Enhancing Cross-Modal Fine-Tuning with Gradually Intermediate Modality Generation
Lincan Cai, Shuang Li, Wenxuan Ma, Jingxuan Kang, Binhui Xie, Zixun Sun, Chengwei Zhu
TL;DR
PaRe tackles cross-modal fine-tuning under modality gaps and limited target data by introducing Gradually Intermediate Modality Generation through modality-agnostic patch replacement guided by a gate network. The method constructs a curriculum of intermediate modalities, measured by $OTDD$, and trains from source-like to target-like data to improve transferability and stability. Across NAS-Bench-360, PDEBench, and OpenML-CC18, PaRe consistently outperforms ORCA and other baselines, establishing new state-of-the-art results in several tasks.
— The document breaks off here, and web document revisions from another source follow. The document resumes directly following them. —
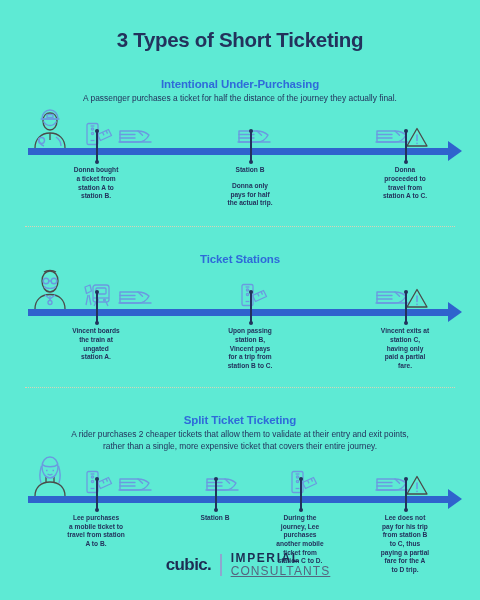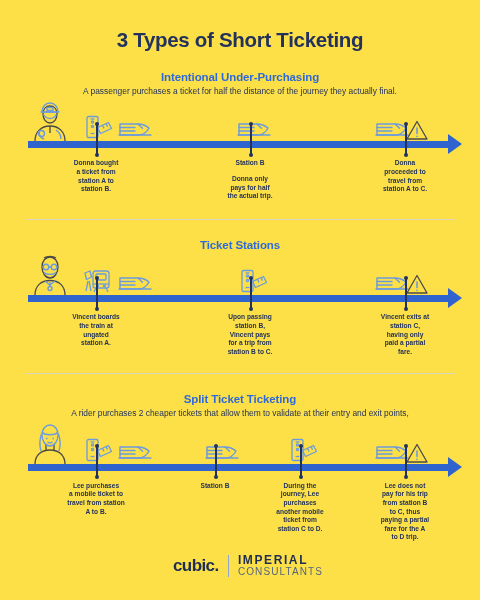--- a/index.html
+++ b/index.html
@@ -2,40 +2,40 @@
 <html><head>
 <meta charset="utf-8">
 <style>
   * { box-sizing: border-box; margin: 0; padding: 0; }
   html, body {
     width: 480px; height: 600px;
     background: #ffffff;
     font-family: "Liberation Sans", sans-serif;
     overflow: hidden;
   }
-  .page { position: relative; width: 480px; height: 600px; background: #fde047; }
+  .page { position: relative; width: 480px; height: 600px; background: #5eead4; }
 
   .main-title {
     text-align: center;
     color: #23325c;
     font-size: 20.5px;
     font-weight: bold;
     letter-spacing: -0.3px;
     padding-top: 28px;
   }
 
   .section { position: relative; width: 480px; }
 
   .sec-title {
     text-align: center;
     color: #2f6ad9;
     font-size: 11.5px;
     font-weight: bold;
     letter-spacing: -0.1px;
-    margin-top: 19px;
+    margin-top: 26px;
   }
   .sec-sub {
     text-align: center;
     color: #23325c;
     font-size: 8.4px;
     line-height: 11.4px;
     margin-top: 3px;
     padding: 0 14px;
     font-weight: normal;
   }
@@ -95,21 +95,21 @@
     width: 480px;
     display: flex; align-items: center; justify-content: center; padding-left: 16px;
   }
   .logo-cubic {
     color: #1d2d53; font-size: 17px; font-weight: bold;
     letter-spacing: -0.6px; padding-right: 9px;
   }
   .logo-rule { width: 1.4px; height: 22px; background: #8fa6cf; }
   .logo-imp { padding-left: 9px; line-height: 1.08; }
   .logo-imp .l1 { color: #1d2d53; font-size: 12px; font-weight: bold; letter-spacing: 1.6px; }
-  .logo-imp .l2 { color: #55657f; font-size: 10px; letter-spacing: 1.1px; }
+  .logo-imp .l2 { color: #55657f; font-size: 12px; letter-spacing: 1.1px; text-decoration: underline; }
   svg { display:block; overflow: visible; }
 </style>
 </head>
 <body>
 
 <div class="page">
 
   <div class="main-title">3 Types of Short Ticketing</div>
 
   <div id="sections">
@@ -347,20 +347,21 @@
             <div>paid a partial</div>
             <div>fare.</div>
           </div>
         </div>
         <div class="divider"></div>
       </div>
       <div class="section">
         <div class="sec-title">Split Ticket Ticketing</div>
         <div class="sec-sub">
           <div>A rider purchases 2 cheaper tickets that allow them to validate at their entry and exit points,</div>
+          <div>rather than a single, more expensive ticket that covers their entire journey.</div>
         </div>
         <div class="timeline">
           <div class="icon-row">
             <div class="icon" style="left: 30px;">
               <svg width="40" height="42" viewBox="0 0 40 42">
                 <g fill="none" stroke="#4a4a4a" stroke-width="1.3" stroke-linejoin="round">
       <path d="M5 42 C5 33.5 11 28 20 28 C29 28 35 33.5 35 42"></path>
       <path d="M16 22 L16 29"></path>
                   <path d="M24 22 L24 29"></path>
     </g>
The work demonstrates a scalable, end-to-end strategy for adapting pretrained models to diverse, data-scarce modalities such as PDEs, protein structures, and cosmic rays, with avenues for further enhancement via proxy selection and unlabeled data.
Abstract
Large-scale pretrained models have proven immensely valuable in handling data-intensive modalities like text and image. However, fine-tuning these models for certain specialized modalities, such as protein sequence and cosmic ray, poses challenges due to the significant modality discrepancy and scarcity of labeled data. In this paper, we propose an end-to-end method, PaRe, to enhance cross-modal fine-tuning, aiming to transfer a large-scale pretrained model to various target modalities. PaRe employs a gating mechanism to select key patches from both source and target data. Through a modality-agnostic Patch Replacement scheme, these patches are preserved and combined to construct data-rich intermediate modalities ranging from easy to hard. By gradually intermediate modality generation, we can not only effectively bridge the modality gap to enhance stability and transferability of cross-modal fine-tuning, but also address the challenge of limited data in the target modality by leveraging enriched intermediate modality data. Compared with hand-designed, general-purpose, task-specific, and state-of-the-art cross-modal fine-tuning approaches, PaRe demonstrates superior performance across three challenging benchmarks, encompassing more than ten modalities.